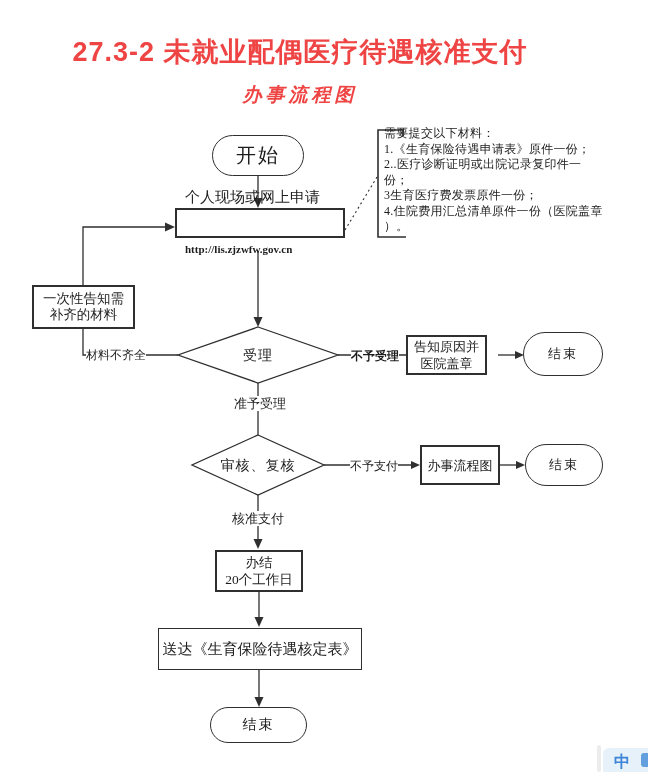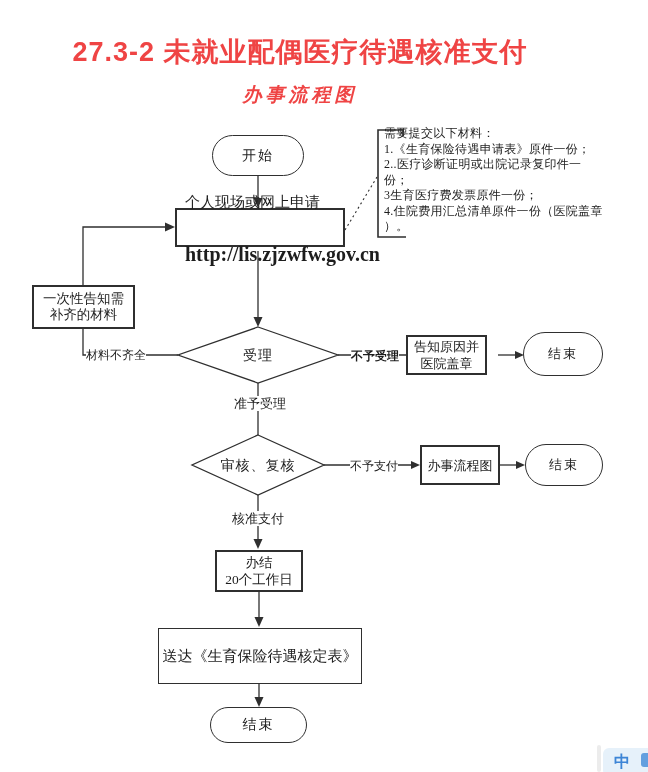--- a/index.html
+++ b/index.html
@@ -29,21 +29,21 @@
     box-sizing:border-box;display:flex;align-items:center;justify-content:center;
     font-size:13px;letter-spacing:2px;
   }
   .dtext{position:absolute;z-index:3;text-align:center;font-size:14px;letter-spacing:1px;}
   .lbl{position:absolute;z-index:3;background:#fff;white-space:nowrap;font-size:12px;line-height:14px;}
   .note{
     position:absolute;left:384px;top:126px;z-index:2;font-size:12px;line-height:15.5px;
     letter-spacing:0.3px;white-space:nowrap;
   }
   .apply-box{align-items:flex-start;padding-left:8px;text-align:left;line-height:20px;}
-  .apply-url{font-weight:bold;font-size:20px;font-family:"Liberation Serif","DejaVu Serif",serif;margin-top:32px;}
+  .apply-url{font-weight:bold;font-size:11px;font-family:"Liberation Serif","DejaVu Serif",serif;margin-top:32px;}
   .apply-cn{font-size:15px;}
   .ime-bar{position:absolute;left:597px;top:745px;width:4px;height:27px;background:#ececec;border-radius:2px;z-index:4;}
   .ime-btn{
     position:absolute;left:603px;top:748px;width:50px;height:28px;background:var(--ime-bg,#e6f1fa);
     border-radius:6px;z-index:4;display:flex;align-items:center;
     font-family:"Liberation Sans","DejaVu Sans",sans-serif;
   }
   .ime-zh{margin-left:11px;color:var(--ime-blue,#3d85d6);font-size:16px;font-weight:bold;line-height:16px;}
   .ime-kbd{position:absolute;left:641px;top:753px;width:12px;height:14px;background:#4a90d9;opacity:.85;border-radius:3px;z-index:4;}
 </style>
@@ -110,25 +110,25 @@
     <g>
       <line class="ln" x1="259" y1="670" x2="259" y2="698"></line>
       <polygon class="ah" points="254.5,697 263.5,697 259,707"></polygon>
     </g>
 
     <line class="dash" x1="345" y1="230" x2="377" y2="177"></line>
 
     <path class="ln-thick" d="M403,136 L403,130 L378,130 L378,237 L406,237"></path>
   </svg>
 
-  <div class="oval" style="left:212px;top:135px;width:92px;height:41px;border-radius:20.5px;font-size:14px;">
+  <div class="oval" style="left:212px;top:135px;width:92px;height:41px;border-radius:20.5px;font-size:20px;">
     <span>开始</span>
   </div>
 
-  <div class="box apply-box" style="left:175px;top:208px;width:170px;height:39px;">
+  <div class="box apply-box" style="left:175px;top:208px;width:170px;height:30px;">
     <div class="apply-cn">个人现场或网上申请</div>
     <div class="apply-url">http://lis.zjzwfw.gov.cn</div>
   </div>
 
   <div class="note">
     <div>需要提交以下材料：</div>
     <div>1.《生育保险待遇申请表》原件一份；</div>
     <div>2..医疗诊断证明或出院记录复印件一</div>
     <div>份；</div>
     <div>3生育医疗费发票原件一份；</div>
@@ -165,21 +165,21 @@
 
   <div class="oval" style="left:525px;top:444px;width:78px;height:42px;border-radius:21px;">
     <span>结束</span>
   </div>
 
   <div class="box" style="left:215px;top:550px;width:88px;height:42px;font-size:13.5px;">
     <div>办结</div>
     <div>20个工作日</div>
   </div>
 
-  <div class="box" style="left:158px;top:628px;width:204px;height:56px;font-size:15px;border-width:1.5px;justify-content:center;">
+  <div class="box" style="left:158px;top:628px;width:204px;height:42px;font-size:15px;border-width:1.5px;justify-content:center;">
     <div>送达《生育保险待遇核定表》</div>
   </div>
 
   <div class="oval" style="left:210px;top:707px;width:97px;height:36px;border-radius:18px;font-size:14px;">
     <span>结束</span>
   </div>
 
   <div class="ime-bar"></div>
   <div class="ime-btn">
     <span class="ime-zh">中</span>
------------------------------------
» **WHAT TO WORK ON**
Show each line of the material where the word "position" occurs.

» **TASK SOLUTION**
   .dtext{position:absolute;z-index:3;text-align:center;font-size:14px;letter-spacing:1px;}
   .lbl{position:absolute;z-index:3;background:#fff;white-space:nowrap;font-size:12px;line-height:14px;}
     position:absolute;left:384px;top:126px;z-index:2;font-size:12px;line-height:15.5px;
   .ime-bar{position:absolute;left:597px;top:745px;width:4px;height:27px;background:#ececec;border-radius:2px;z-index:4;}
     position:absolute;left:603px;top:748px;width:50px;height:28px;background:var(--ime-bg,#e6f1fa);
   .ime-kbd{position:absolute;left:641px;top:753px;width:12px;height:14px;background:#4a90d9;opacity:.85;border-radius:3px;z-index:4;}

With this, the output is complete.